We have compared the performance of GEOS-Chem and GEOS-Chem-XGBoost with respect to capturing the measured surface O3 levels. Figure 3a shows the time series of measured and model-predicted O3 concentrations averaged over all cities in the SCB region. Figure 3b shows a histogram of the differences between the GEOS-Chem-XGBoost predictions and the measurements. The GEOS-Chem simulations generally capture the daily variability in MDA8 O3 over the SCB, but they show a high bias of 7.8 ± 5.0 ppbv (17.5 %) across all measurement sites within the SCB region. The discrepancy can be mainly attributed to uncertainties in the horizontal transport and vertical mixing schemes simulated by the GEOS-Chem model at a relatively coarse spatial resolution compared with the measurements at a single point, but it can also be associated with the errors in emission estimates, the chemical mechanism, and the sub-grid-scale local meteorological processes. Specifically, errors in O3 predictors with high SHAP values are more likely to result in a large model–measurement discrepancy. For example, the GEOS-Chem model overestimates the correlations between the surface O3 concentration and temperature (Fig. S7a in the Supplement), indicating that this overestimation of the O3 temperature sensitivity is one of the major factors contributing to higher GEOS-Chem model O3 predictions.
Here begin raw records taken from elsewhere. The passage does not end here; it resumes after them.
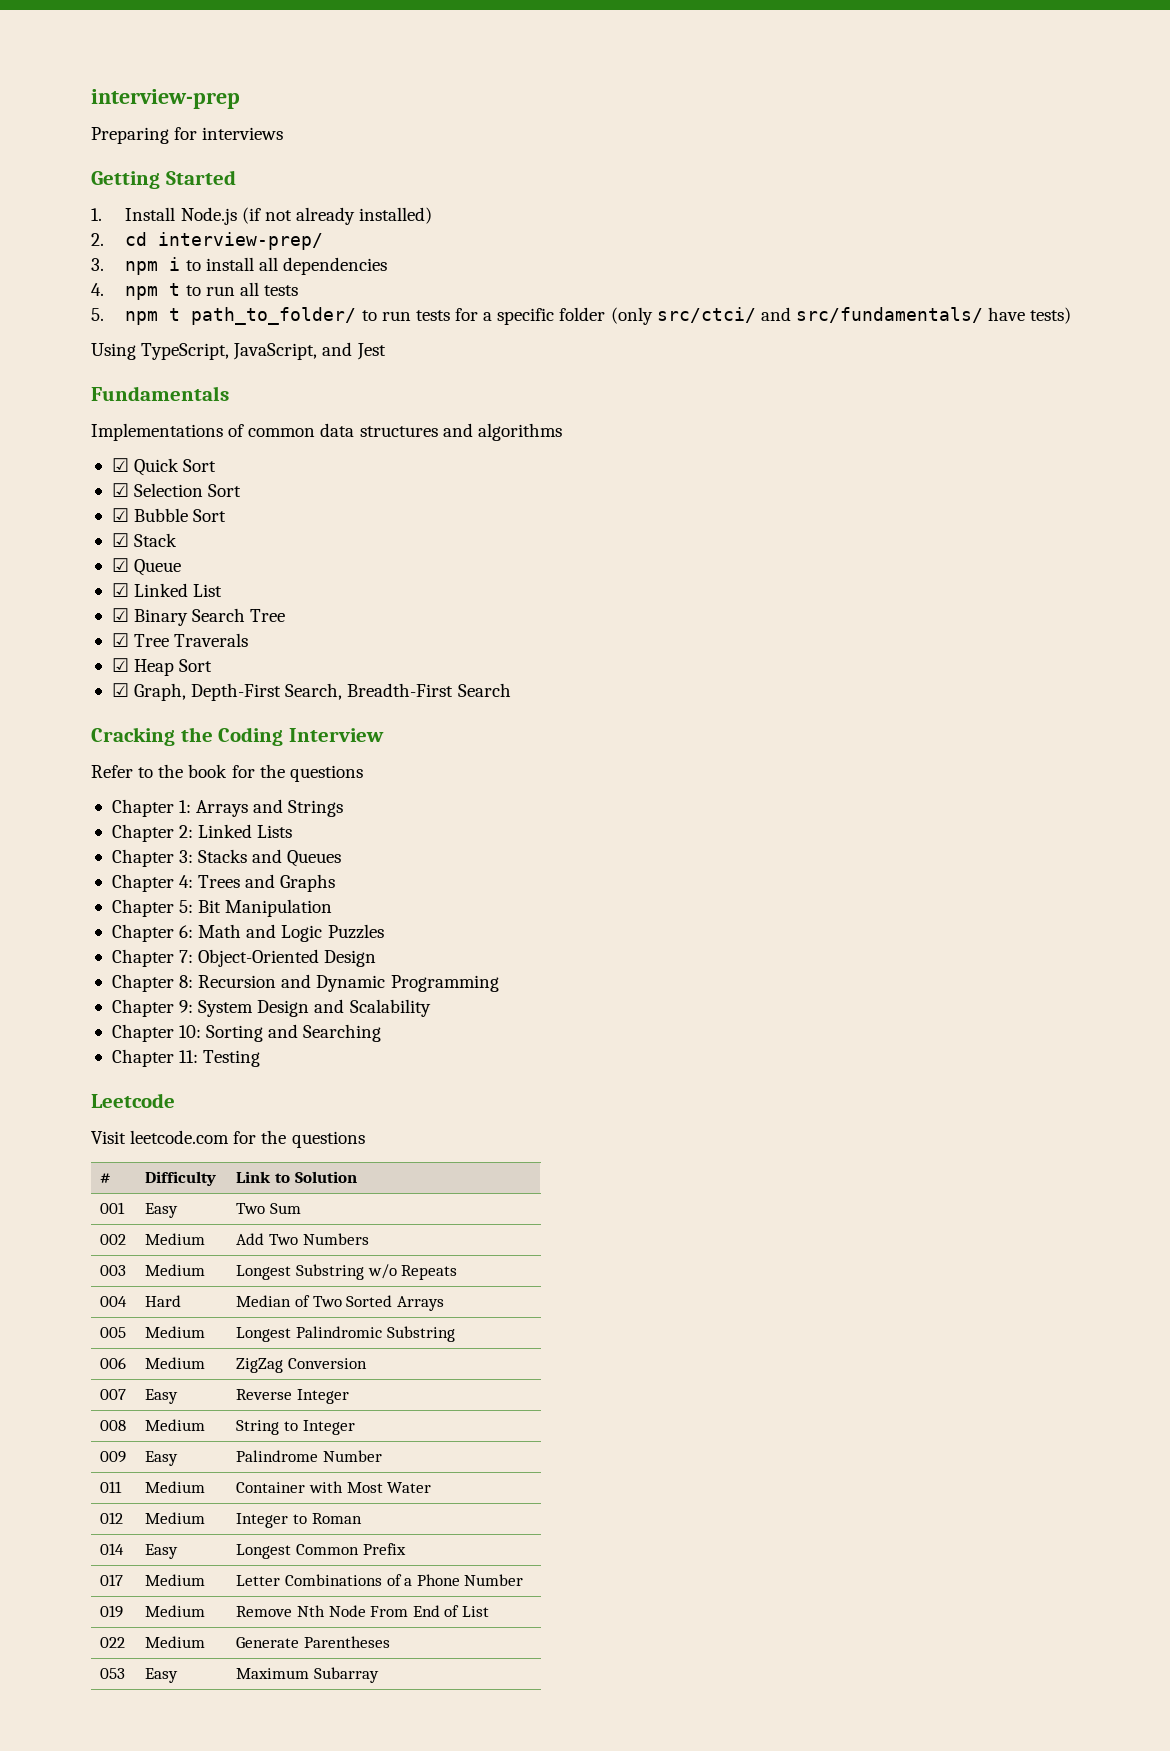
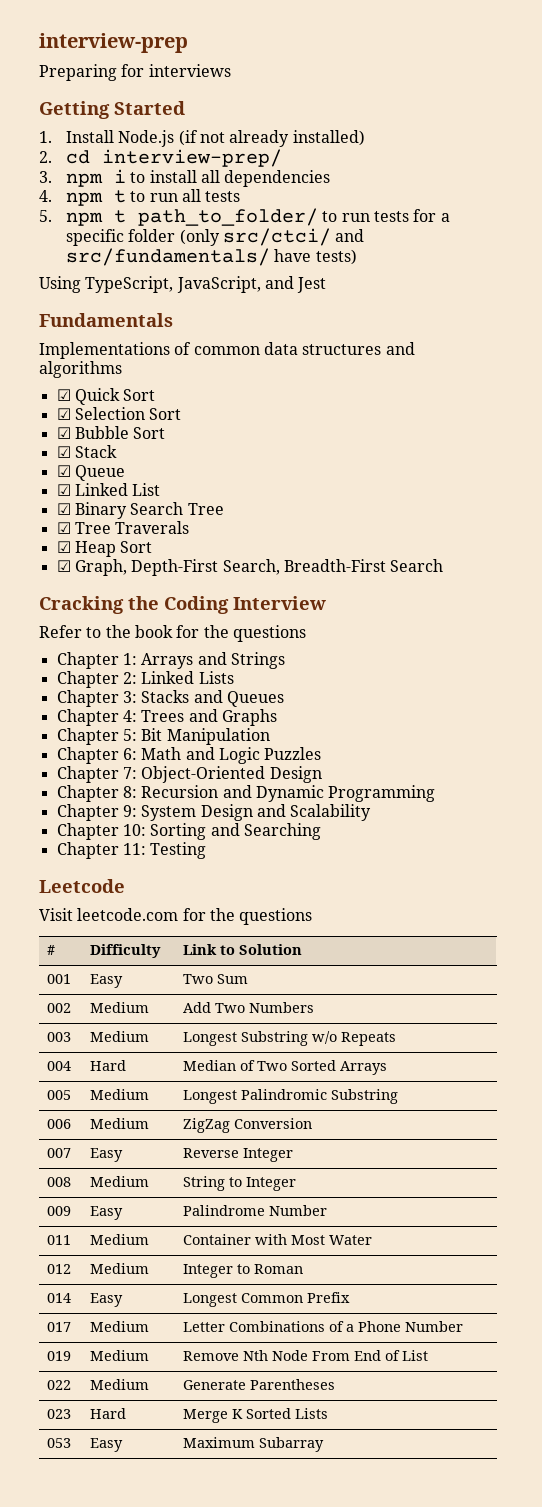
(390, 1642) none -> [47,1409,72,1419] [90,1408,127,1419] [183,1408,329,1423] // 023 | Hard | Merge K Sorted Lists

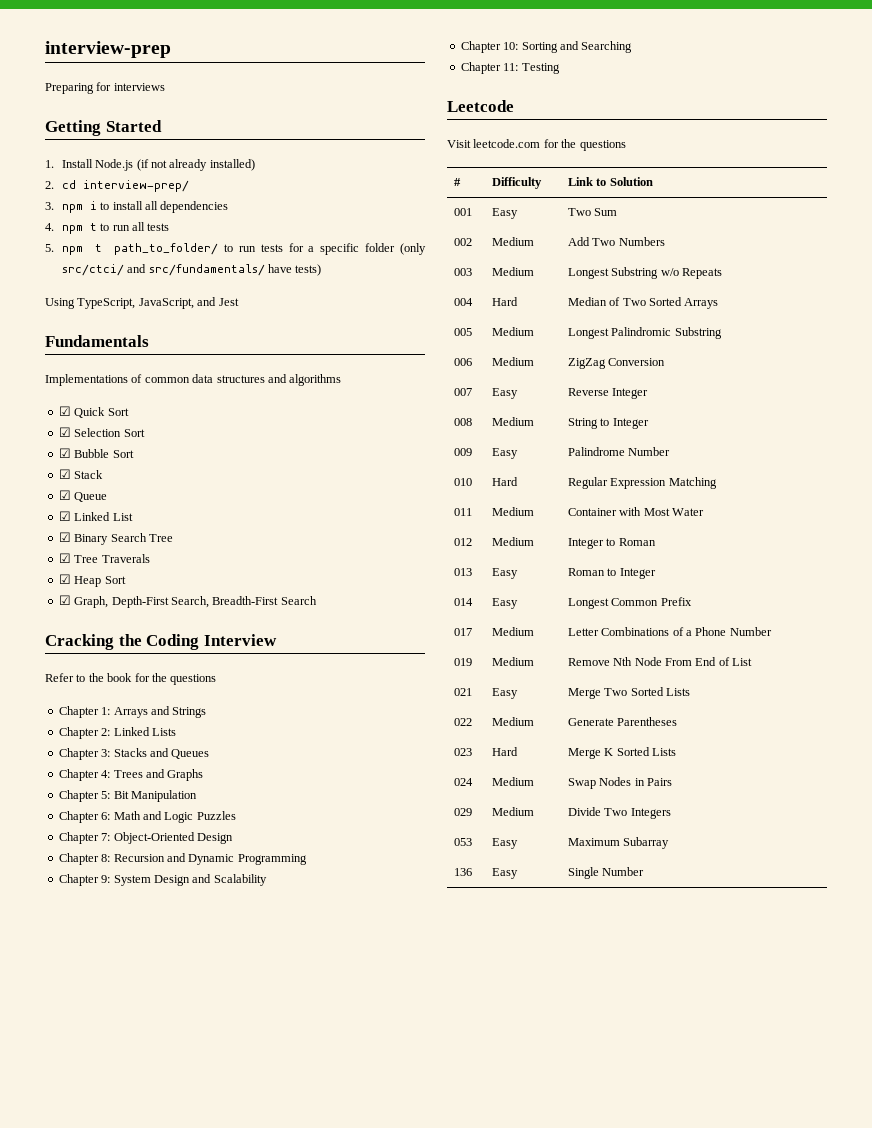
(328, 1210) none -> [453,478,472,486] [491,477,518,486] [567,477,717,489] // 010 | Hard | Regular Expression Matching
(304, 1269) none -> [453,568,472,576] [491,568,518,579] [567,568,656,579] // 013 | Easy | Roman to Integer
(429, 1355) none -> [453,688,472,696] [491,688,518,699] [567,687,691,699] // 021 | Easy | Merge Two Sorted Lists
(329, 1413) none -> [453,778,473,786] [491,777,534,786] [567,777,673,789] [453,808,472,816] [491,807,534,816] [567,807,671,819] // 024 | Medium | Swap Nodes in Pairs // 029 | Medium | Divide Two Integers
(325, 1444) none -> [453,868,472,876] [491,868,518,879] [567,867,645,879] // 136 | Easy | Single Number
By iteratively training and correcting the GEOS-Chem model–measurement discrepancy in the O3 temperature sensitivity, the correlations between temperature and the surface O3 concentration predicted by the GEOS-Chem-XGBoost model were in good agreement with the measurements (Fig. S7a). With respect to the performance of reproducing the sensitivities of O3 to other meteorological parameters such as humidity, cloud fraction, and precipitation, the GEOS-Chem-XGBoost model is also better than the GEOS-Chem model (Fig. S7b–d). After correcting the errors in all O3 predictors, the GEOS-Chem-XGBoost model significantly improves the prediction of surface O3 concentrations in all cities over the SCB compared with GEOS-Chem (Fig. S8 in the Supplement). It shows a bias of 0.5 ± 0.3 ppbv for all O3 measurements in 2019 over the SCB. As a result, the overall GEOS-Chem-XGBoost model performance is acceptable and can support further investigation of the drivers of the unexpected surface O3 enhancements over the SCB in May–June 2020.
5.1 Separation of meteorological and anthropogenic emission contributions
We quantify the surface O3 enhancements in May–June 2020 over the SCB to changes in anthropogenic emissions and meteorological conditions according to Eqs. (6) and (7) respectively. Differences between the measured and GEOS-Chem-XGBoost-predicted O3 in May–June 2020, as indicated by the shaded areas in Fig. 4a, represent the anthropogenic-emission-induced O3 changes in 2020 relative to 2019. The mean contributions driven by changes in anthropogenic emissions and meteorological conditions are summarized in Fig. 4b. Due to the different change rates in anthropogenic emissions in May and June 2020 (see Sect. 5.3), the changes in anthropogenic emissions caused an overall increase in the surface O3 level in May but a reduction in the surface O3 level in June (Fig. 4a). For the May–June mean contributions averaged over all cities in the SCB, changes in anthropogenic emissions caused a 0.9 ± 0.1 ppbv O3 reduction, and changes in meteorology caused a 11.1 ± 0.7 ppbv O3 increase; these values correspond to −8.0 % and 108 % of the relative contributions to the total O3 enhancement (10.2 ± 0.8 ppbv) over the SCB in May–June 2020 respectively. As a result, the anthropogenic-emission-induced O3 reductions are dominantly overwhelmed by the meteorology-induced O3 increases, leading to the unexpected O3 enhancements over the SCB in 2020.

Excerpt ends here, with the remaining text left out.